Reputation: 36484
I have a problem similar to LIMITing a SQL JOIN, but with a slightly more complex requirement.
I want to search for Users and associated Transactions, which lie within a time range:
SELECT u.*, t.*
FROM User u
JOIN Transaction t ON t.user_id = u.id
WHERE t.timestamp >= ? and t.timestamp <= ?;
So far, so good. Now I want to repeat the query, but with a LIMIT on the number of users returned. There should be no limit on the number of transactions returned for a given user, though.
If I follow the approach suggested in the other question, this would translate into:
SELECT u.*, t.*
FROM (SELECT * FROM User LIMIT 10) u
JOIN Transaction t ON t.user_id = u.id
WHERE t.timestamp >= ? and t.timestamp <= ?;
This will not produce what I want: it will return the first 10 users, who might not have any transactions associated.
I want to return 10 users who have at least one associated transaction in the given time range.
How can I achieve this using MySQL?
Upvotes: 4
Views: 144
Reputation: 1269633
You can do this without variables, but it requires repeating the join
logic:
SELECT u.*, t.*
FROM (SELECT *
FROM User
WHERE EXISTS (SELECT 1
FROM Transaction t
WHERE t.user_id = u.id AND
t.timestamp >= ? and t.timestamp <= ?
)
LIMIT 10
) u JOIN
Transaction t
ON t.user_id = u.id
WHERE t.timestamp >= ? and t.timestamp <= ?;
EDIT:
Probably the fastest answer is something like this:
select u.*, t.*
from (select user_id
from (select user_id
from transaction t
where t.timestamp >= ? and t.timestamp <= ?
limit 1000
) t
limit 30
) tt join
user u
on tt.userid = u.id join
transaction t
on tt.userid = t.userid and t.timestamp >= ? and t.timestamp <= ?;
The first subquery chooses 1,000 matching records in the transaction table.

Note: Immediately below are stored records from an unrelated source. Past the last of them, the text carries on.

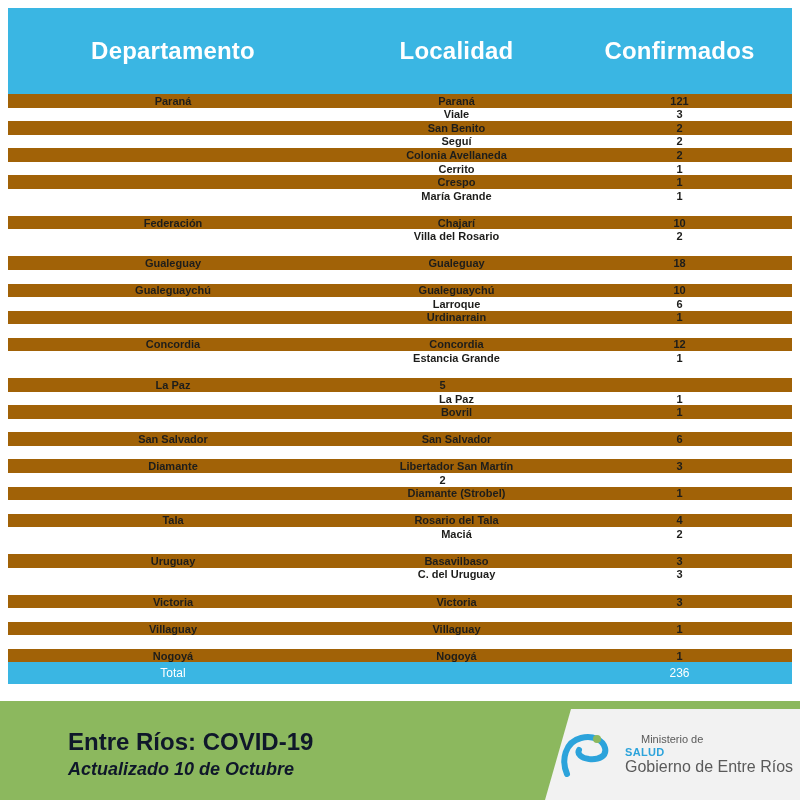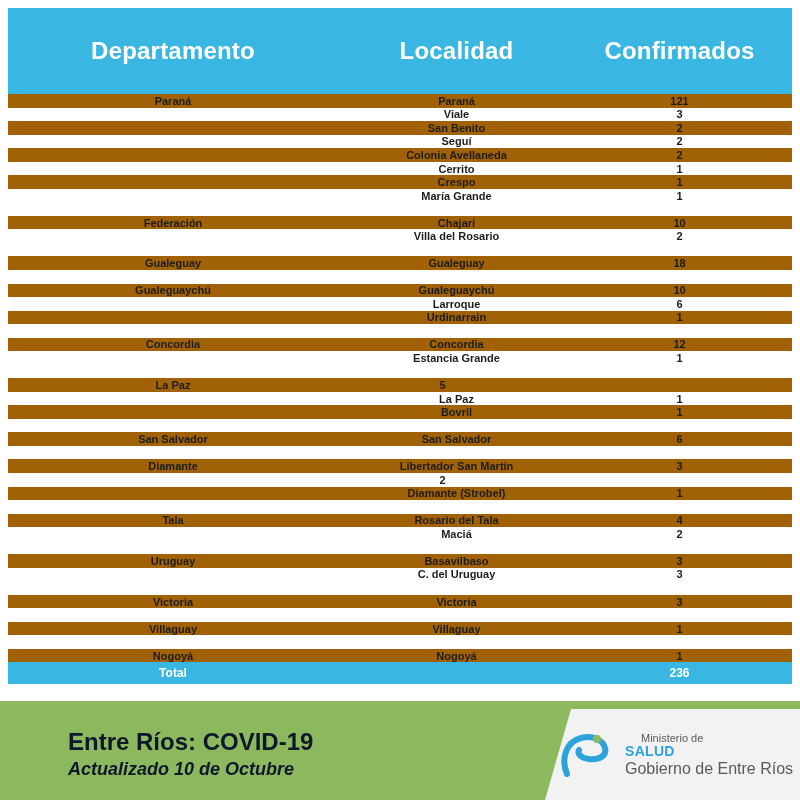--- a/index.html
+++ b/index.html
@@ -84,7 +84,7 @@
     background: #3ab6e3;
     color: #ffffff;
     font-size: 12px;
-    font-weight: bold;
+    font-weight: normal;
     box-sizing: border-box;
   }
 

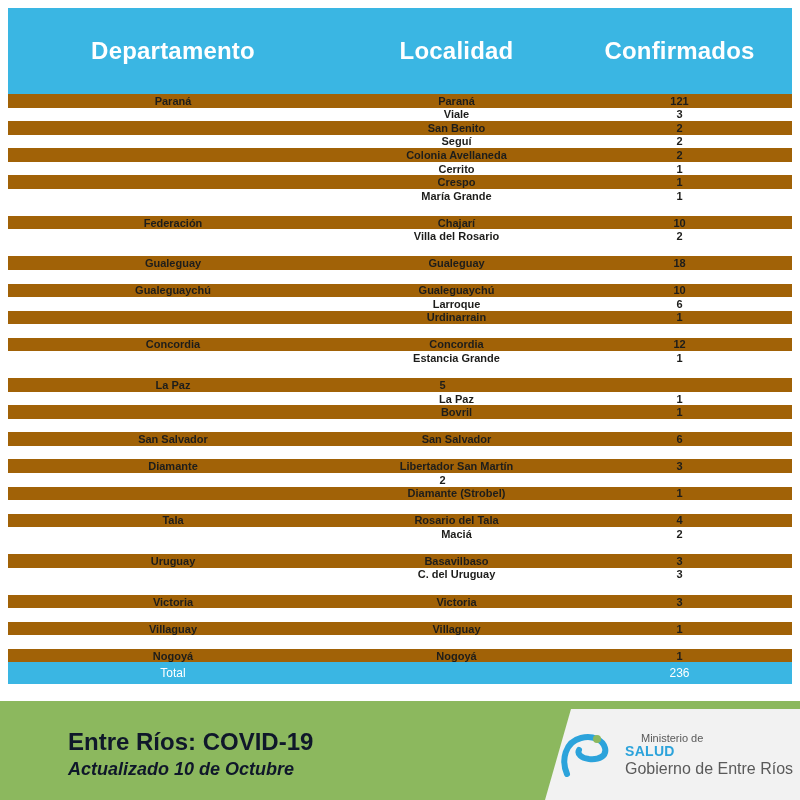--- a/index.html
+++ b/index.html
@@ -149,7 +149,7 @@
     margin-left: 16px;
   }
   .logo-salud {
-    font-size: 14px;
+    font-size: 11px;
     font-weight: bold;
     color: #2ca3db;
     letter-spacing: 0.3px;

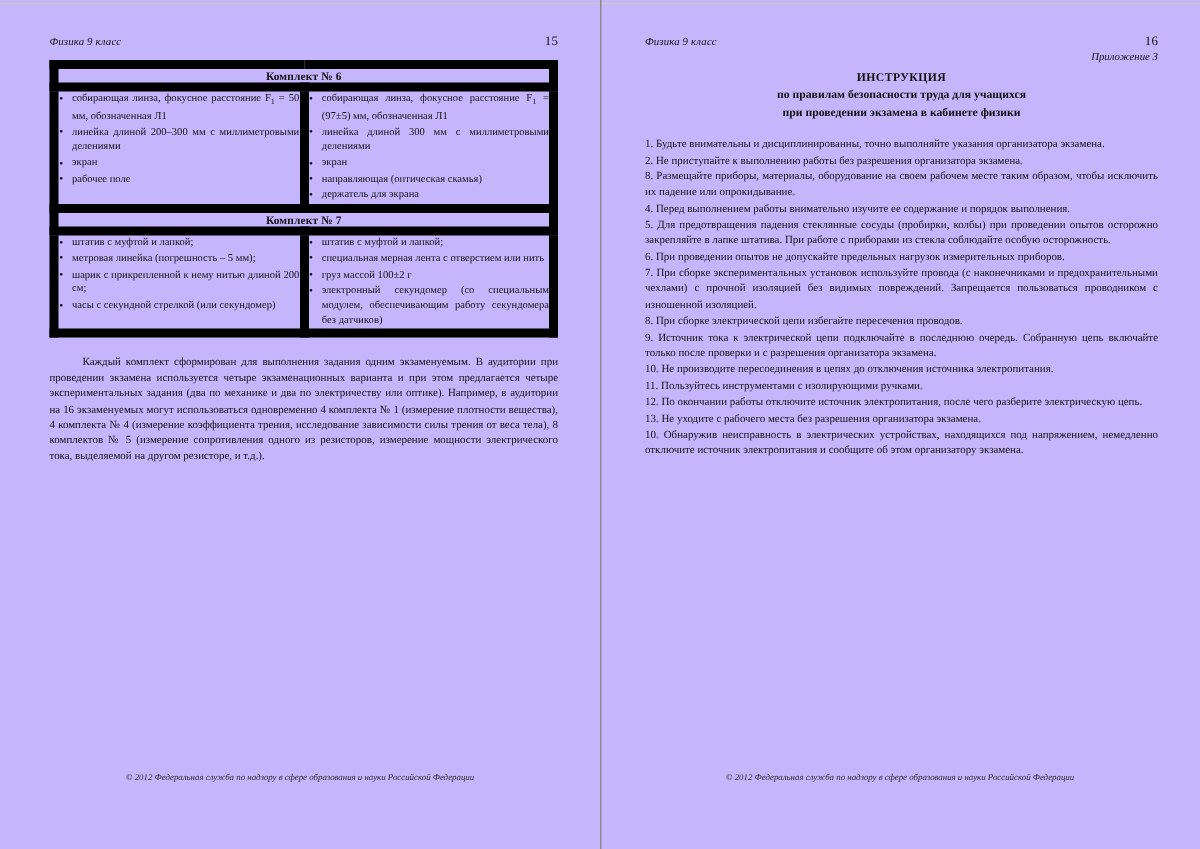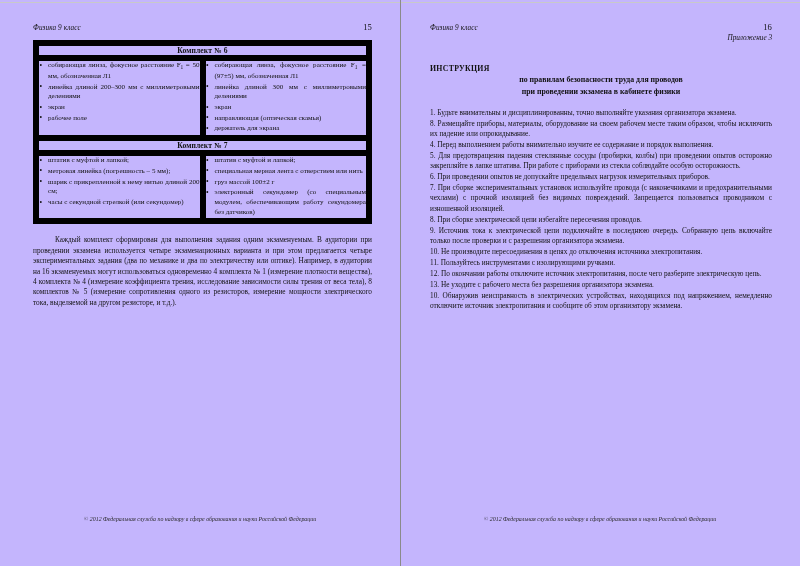--- a/index.html
+++ b/index.html
@@ -118,9 +118,10 @@
 
   
   .doc-title {
+    text-align: center;
     font-weight: bold;
     font-size: 7.8px;
-    margin-top: 22px;
+    margin-top: 5px;
     letter-spacing: .3px;
   }
   .doc-subtitle {

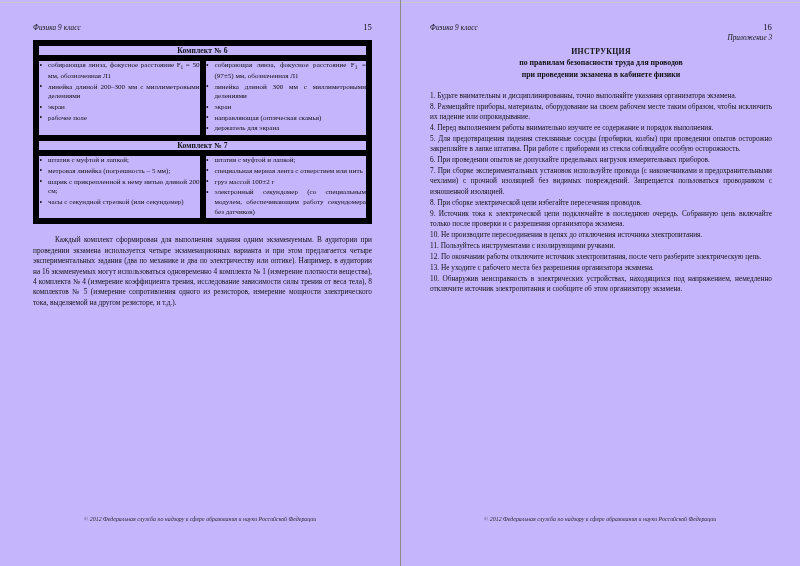--- a/index.html
+++ b/index.html
@@ -232,7 +232,7 @@
     <div class="appendix-line">Приложение 3</div>
 
     <div class="doc-title">ИНСТРУКЦИЯ</div>
-    <div class="doc-subtitle">по правилам безопасности труда для проводов</div>
+    <div class="doc-subtitle">по правилам безопасности труда для учащихся</div>
     <div class="doc-subtitle">при проведении экзамена в кабинете физики</div>
 
     <div class="rules">

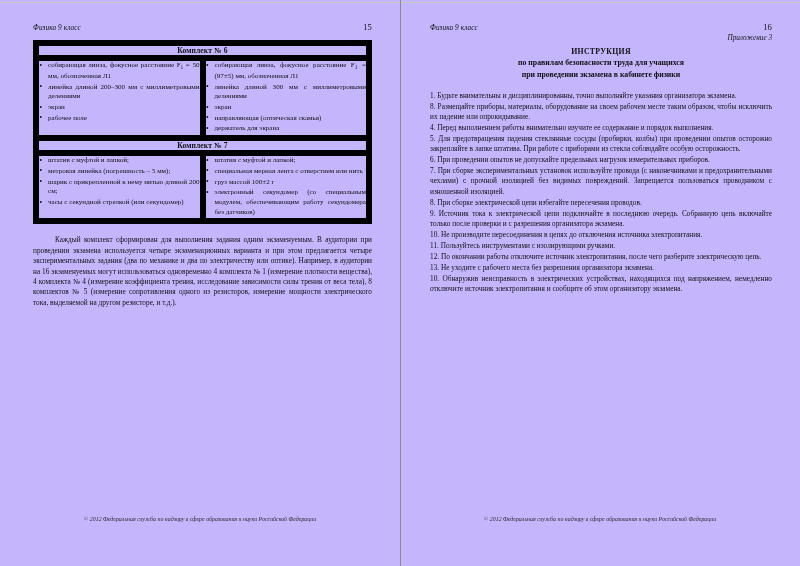--- a/index.html
+++ b/index.html
@@ -237,6 +237,7 @@
 
     <div class="rules">
       <p class="rule-item">1.  Будьте внимательны и дисциплинированны, точно выполняйте указания организатора экзамена.</p>
+      <p class="rule-item">2. Не приступайте к выполнению работы без разрешения организатора экзамена.</p>
       <p class="rule-item">8. Размещайте приборы, материалы, оборудование на своем рабочем месте таким образом, чтобы исключить их падение или опрокидывание.</p>
       <p class="rule-item">4.  Перед выполнением работы внимательно изучите ее содержание и порядок выполнения.</p>
       <p class="rule-item">5.  Для предотвращения падения стеклянные сосуды (пробирки, колбы) при проведении опытов осторожно закрепляйте в лапке штатива. При работе с приборами из стекла соблюдайте особую осторожность.</p>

My guess is that this is more than enough to get 30 users. This list is then joined to the user and transaction table to get the final results. By limiting the list without having to do a full table scan, the first query should be pretty fast . . . especially with an additional index on (timestamp, user)
.
Upvotes: 1
Reputation: 72165
You can use variables for this:
SELECT *
FROM (
SELECT *,
@rn := IF(@uid = user_id, @rn,
IF(@uid := user_id, @rn +1, @rn + 1)) AS rn
FROM (
SELECT u.*, t.*
FROM User u
JOIN Transaction t ON t.user_id = u.id
WHERE t.timestamp >= x and t.timestamp <= y) AS t
CROSS JOIN (SELECT @rn := 0, @uid := 0) AS vars
ORDER BY user_id) AS x
WHERE x.rn <= 10
Variable @rn
is incremented by 1 every time a new user is returned by the query. So we can control the number of users returned using @rn <= 10
.
Upvotes: 1